For now, though, help has come from another quarter. In late March, the Geneva-based U.N. Human Rights Council acknowledged, for the first time, that climate change could undermine the human rights of people living in small island states, coastal areas and in areas of the world hit by harsh weather, such as severe droughts and floods. This new milestone in the world's human rights landscape was due to the dogged diplomatic efforts of countries like Maldives and Tuvalu. It comes over two decades after the leader of the Indian Ocean island made a moving speech at the U.N. The "Death of a Nation" speech delivered in 1987 awakened the world to the plight of small islands threatened by rising sea levels.

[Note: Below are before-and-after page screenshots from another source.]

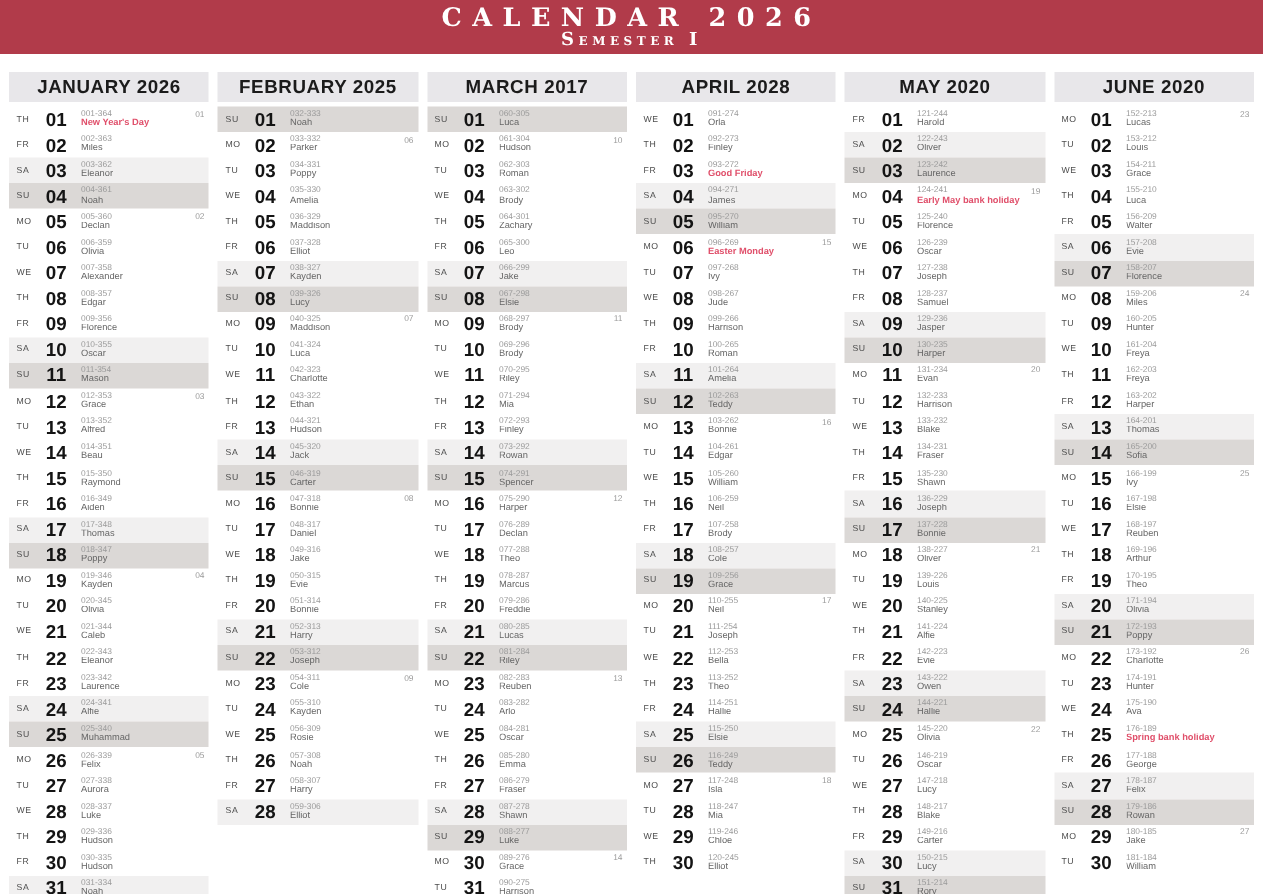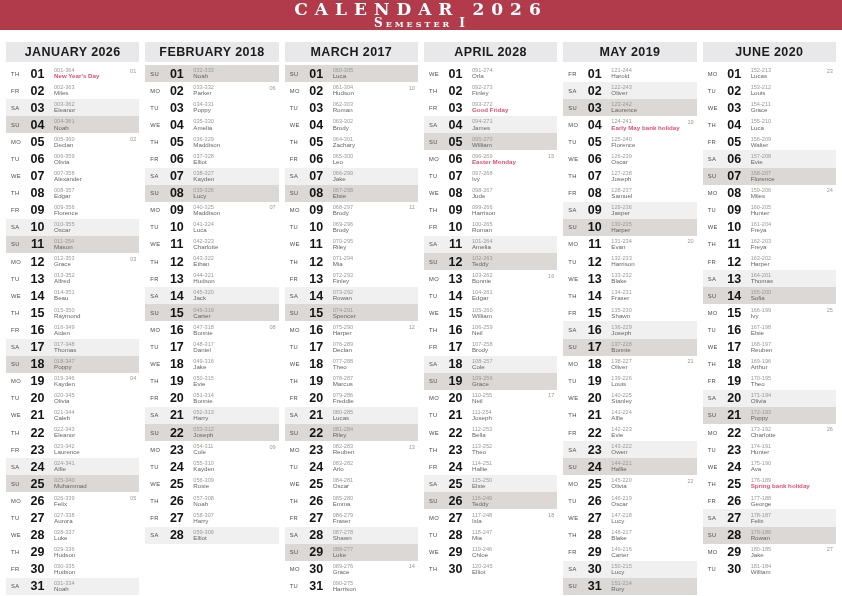"CALENDAR 2026" .banner { height: 30px -> 36px }
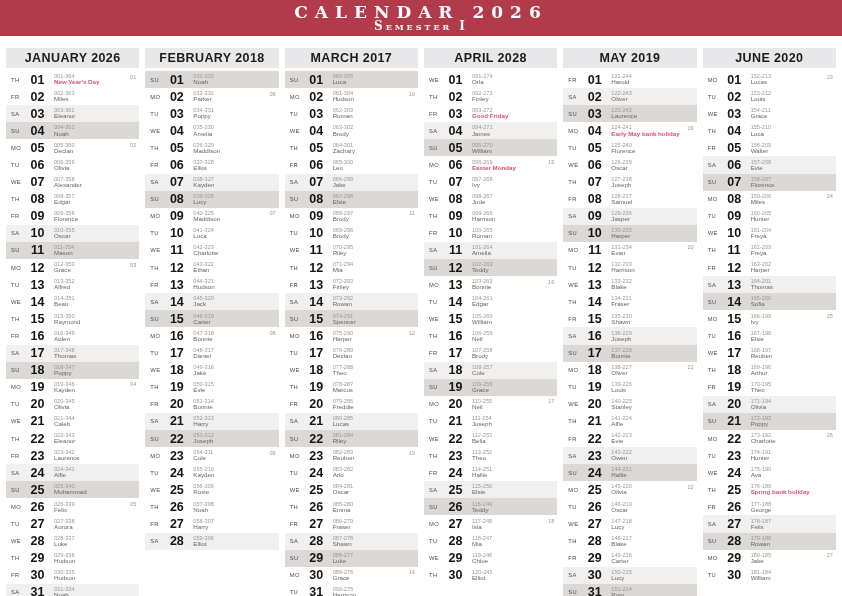"FEBRUARY 2018" div.month-header { text: 2018 -> 2025 }
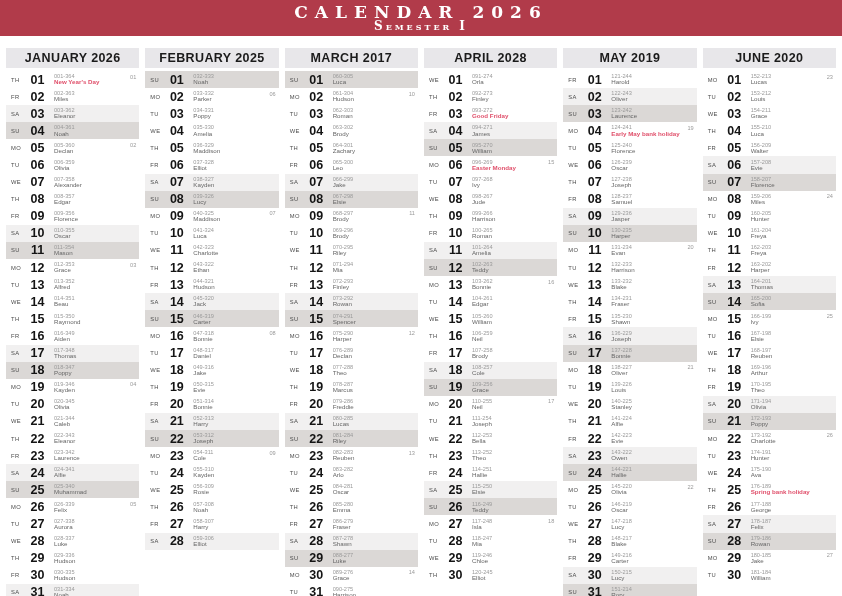"MAY 2019" div.month-header { text: 2019 -> 2020 }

"Since then, we have always highlighted our vulnerability due to global warming," says Amjad Abdulla, director general of the Maldives' environment, energy and water ministry. "The basic argument is that vulnerable communities have a right to exist. We have tried to draw attention to the human dimension of climate change." Yet despite such appeals, progress under the UNFCCC has been minimal, he told IPS. "We are very disappointed at the slow implementation of the Kyoto Protocol. We can't watch and see things happen to our countries. This is a scary thing."